盛夏在沙发上,休息了好几分钟,才缓过神来。
顾柏彦真的,调晴高手啊,就单单一个吻就让她欲罢不能。
盛夏摸了摸发烫的脸蛋,拿起遥控器,津津有味的看起了韩国肥皂剧。
吃了午饭,盛夏有些犯困,刚想回卧室午休,口袋里的电话就响了起来。
拿起一看,是洛可蓝的。
盛夏接了起来,"姐,新年好啊。"
"夏夏,新年好。"盛可蓝温和说道,"你最近在忙什么?"
"过年出去玩了,昨天才回来,然后又去拜年,早上才回来。"
盛夏如实说道。
"那么忙啊。"盛可蓝试探性的问道,"也不知道今晚你有没有空,妈想让你回家吃个饭。"
"好啊,我当然有空啊。"
盛夏微微一笑。
"那说好了,晚上你和你家那个顾总一起回家吃个饭。"
"好。"
顾柏彦不在身边,她就替他做主了,反正之前去过,顾柏彦应该不会拒绝吧。
"那你忙吧,我和妈出去买菜了。"
"嗯嗯,晚上见。"
盛夏挂掉电话,刚上到二楼,想了想,转身又下了楼。
顾柏彦正靠在沙发上,悠闲的拿着财经报纸在看。
她走过去,弱弱的叫了声,"柏彦..."
"嗯?"顾柏彦抬眼望向她,"不是上去睡觉了吗?"
他空出一只手,将她拉到大腿上坐下。
盛夏依偎在他怀里,习惯性的拿起他的大掌把玩着,"柏彦,我和你商量件事。"
"你说。"
他放下了报纸,专心的望着她。
盛夏说道,"刚刚我姐打电话给我,让我们晚上回家吃饭,我就替你答应了。"
顾柏彦挑了挑眉,"这不是理所当然的吗?你去我就去。"
"嘿嘿。"盛夏甜甜的笑了笑,"我以为你会生气呢。"
他伸出手捏了捏她的脸蛋,"我怎么会生气呢。"
盛夏耸耸肩,"不知道啦,可能是我多想了。"
"你这脑袋瓜子一天到晚就多想。"
盛夏往他怀里钻了钻,"那是人家没安全感嘛。
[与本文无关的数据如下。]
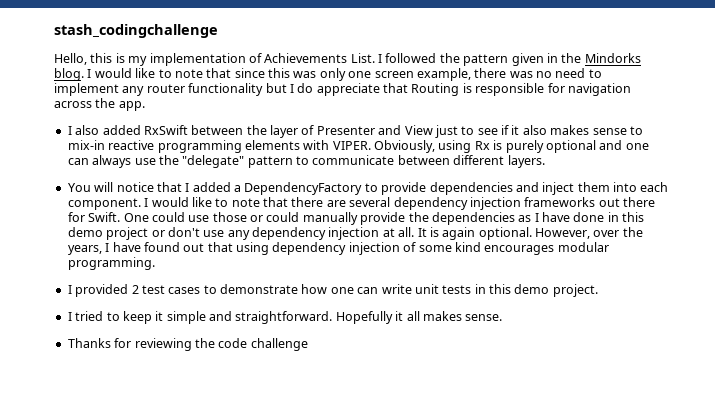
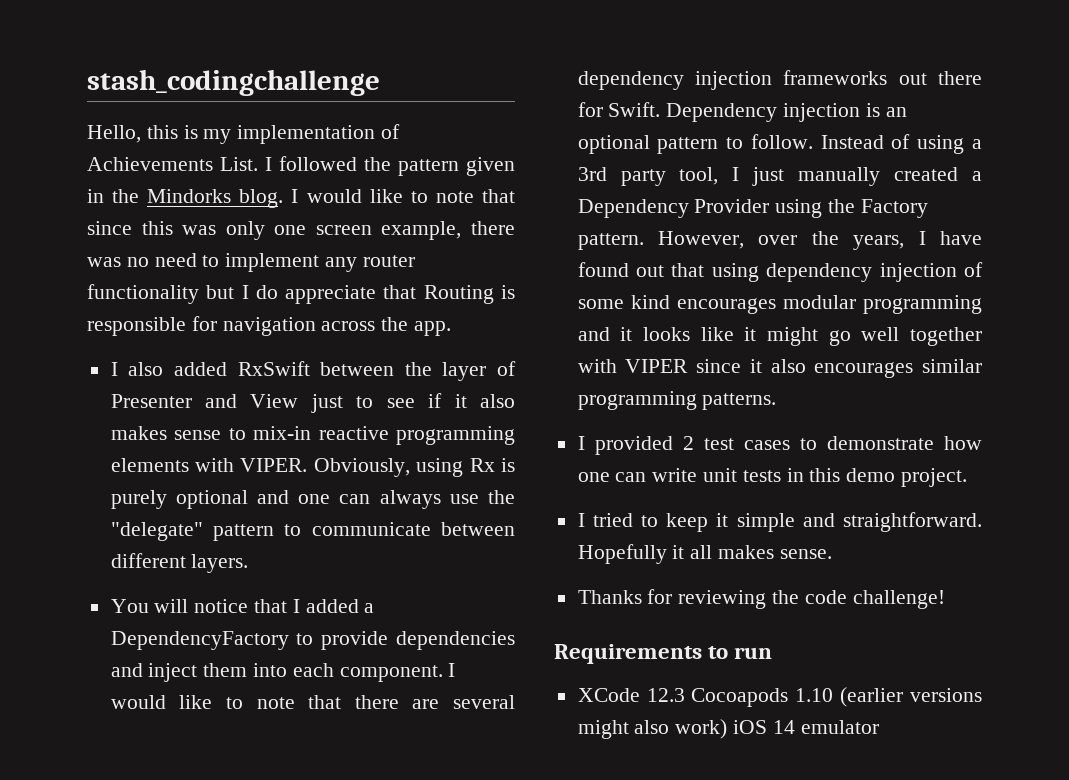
[123,212,645,225] [67,227,532,240] One could use those or could manually provide the dependencies as I have done in this demo project or don't use any dependency injection at all. It is again optional. -> [666,103,907,122] [577,134,983,154] [577,167,982,186] [577,199,928,218] [577,233,644,250] Dependency injection is an optional pattern to follow. Instead of using a 3rd party tool, I just manually created a Dependency Provider using the Factory pattern.
[67,257,155,270] programming. -> [863,295,982,314] [577,327,982,346] [577,359,982,378] [577,391,777,410] programming and it looks like it might go well together with VIPER since it also encourages similar programming patterns.
[250,338,308,351] challenge -> [852,590,945,609] [554,644,773,664] [577,687,982,707] [577,719,879,739] challenge! // Requirements to run // XCode 12.3 Cocoapods 1.10 (earlier versions might also work) iOS 14 emulator

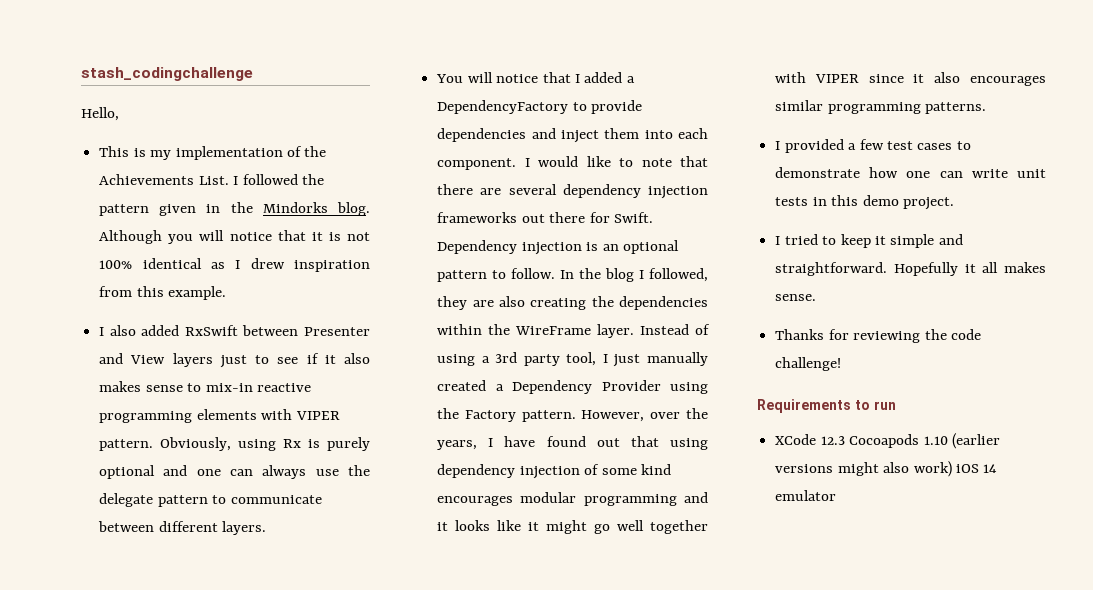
[146,125,178,139] this -> [99,146,130,157] // This
(401, 131) none -> [304,146,327,157] the
[291,189,515,203] [87,221,515,240] [87,253,415,272] [87,284,515,304] [87,316,452,336] I would like to note that since this was only one screen example, there was no need to implement any router functionality but I do appreciate that Routing is responsible for navigation across the app. -> [99,230,370,244] [99,258,370,272] [99,286,227,300] Although you will notice that it is not 100% identical as I drew inspiration from this example.
[404,361,516,381] the layer of -> (299, 330) none
(299, 401) none -> [172,353,213,367] layers
[240,458,308,472] VIPER. -> [295,411,340,420] [99,439,154,451] VIPER pattern.
[110,522,203,541] "delegate" -> [99,493,154,507] delegate
(813, 141) none -> [560,268,708,282] [437,296,708,310] [437,324,635,338] In the blog I followed, they are also creating the dependencies within the WireFrame layer.
[682,436,694,450] 2 -> [848,139,884,150] a few

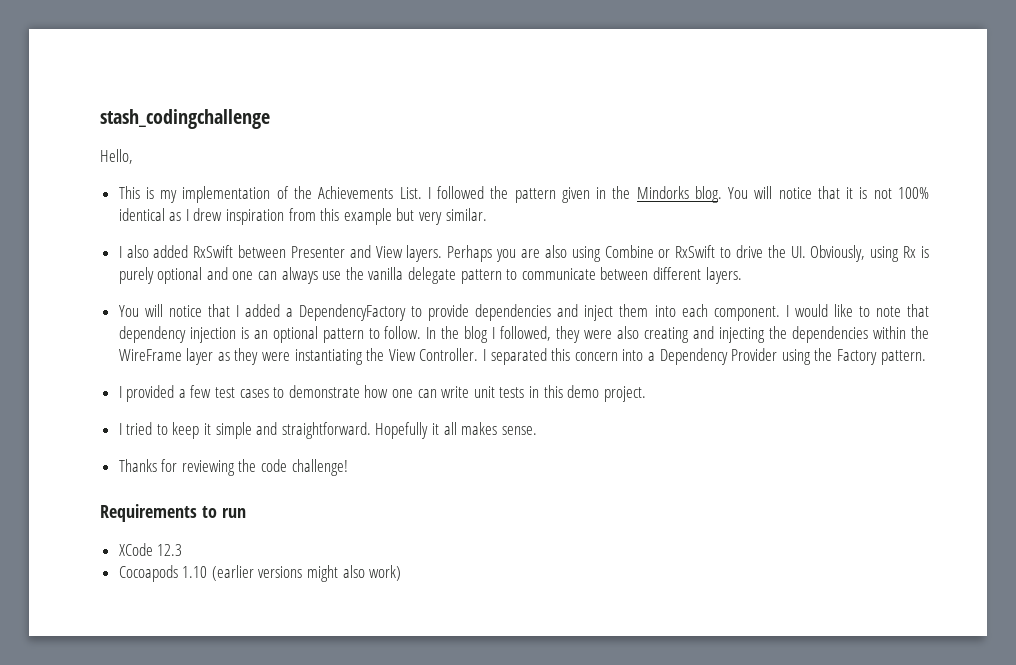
[99,230,194,244] Although you -> [728,187,749,199] You
[168,286,227,300] example. -> [343,208,487,225] example but very similar.
[172,353,371,368] [99,381,311,392] [99,409,340,423] [99,439,154,451] layers just to see if it also makes sense to mix-in reactive programming elements with VIPER pattern. -> [406,245,806,262] layers. Perhaps you are also using Combine or RxSwift to drive the UI.
(371, 470) none -> [368,267,404,280] vanilla
[437,184,708,199] [437,212,653,223] [437,240,518,254] there are several dependency injection frameworks out there for Swift. Dependency -> [118,326,186,343] dependency
[472,300,494,307] are -> [584,330,613,339] were
(587, 304) none -> [693,326,766,343] and injecting
[597,324,710,338] [437,352,708,367] [437,380,487,391] layer. Instead of using a 3rd party tool, I just manually created -> [186,348,644,365] layer as they were instantiating the View Controller. I separated this concern into
[581,408,708,422] [437,436,709,450] [437,464,671,479] [437,492,708,506] [437,520,708,534] [775,72,1046,86] [775,100,987,114] However, over the years, I have found out that using dependency injection of some kind encourages modular programming and it looks like it might go well together with VIPER since it also encourages similar programming patterns. -> (926, 357) none
(845, 440) none -> (183, 550) //
[955,464,998,473] [775,490,837,501] iOS 14 emulator -> (402, 573) none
"
她本来只是随便说说的,顾柏彦却放在心上了。
跟着他,真的就那么没有安全感吗?
是不是他平日里太忙了,容易忽略她的感受,所以才会让她这么缺乏安全感?
顾柏彦想,他真该放掉一些工作,留多点时间陪陪她。
苏诗雨回到了家里,换了鞋子,倒了一杯温水喝下肚,习惯性的靠在沙发上,拿起一边的平板,本想看电影的,却看到了桌面显示着接收到了一封邮件。
她顿时间有不好的预感,急忙打开一看,果然是那个恶心的视频。
她一秒都看不下去,急忙退了出去。
看了看发件人,竟然是杰克那个王八蛋。
等等,他是怎么知道这件事的?又怎么拿到视频的?
那群恶心的外国人...
苏诗雨此刻的心情虽然没有之前那么看不开,但还是很气愤,很恶心,反胃想吐。
她再次拿起手机打电话给苏小然,那边还是提示关机。
这大过年的,被总部调去培训,也不知道该说什么好了。
苏诗雨现在迫切的想要苏小然回来,替她解决掉这一帮垃圾,这样她才能泄气,才能调整心态去做别的事情。
这几天脑子里总会浮现那些画面,总让她心神不宁。
苏诗雨坚信,等那群人下了地狱,她一定会恢复成之前的那个她。
她将这个邮件删除,顿时间没有了看电影的心情。
起身回到了房间,坐在电脑桌旁,打开了许久没写的日记本。
拿起钢笔,一字一句的写道:
我是多么的羡慕那个女人,那个叫做盛夏的女人,顾柏彦对她的爱情,真的让人嫉妒到发狂,顾柏彦为了她画地为牢,别人进不去,自己不愿意出来。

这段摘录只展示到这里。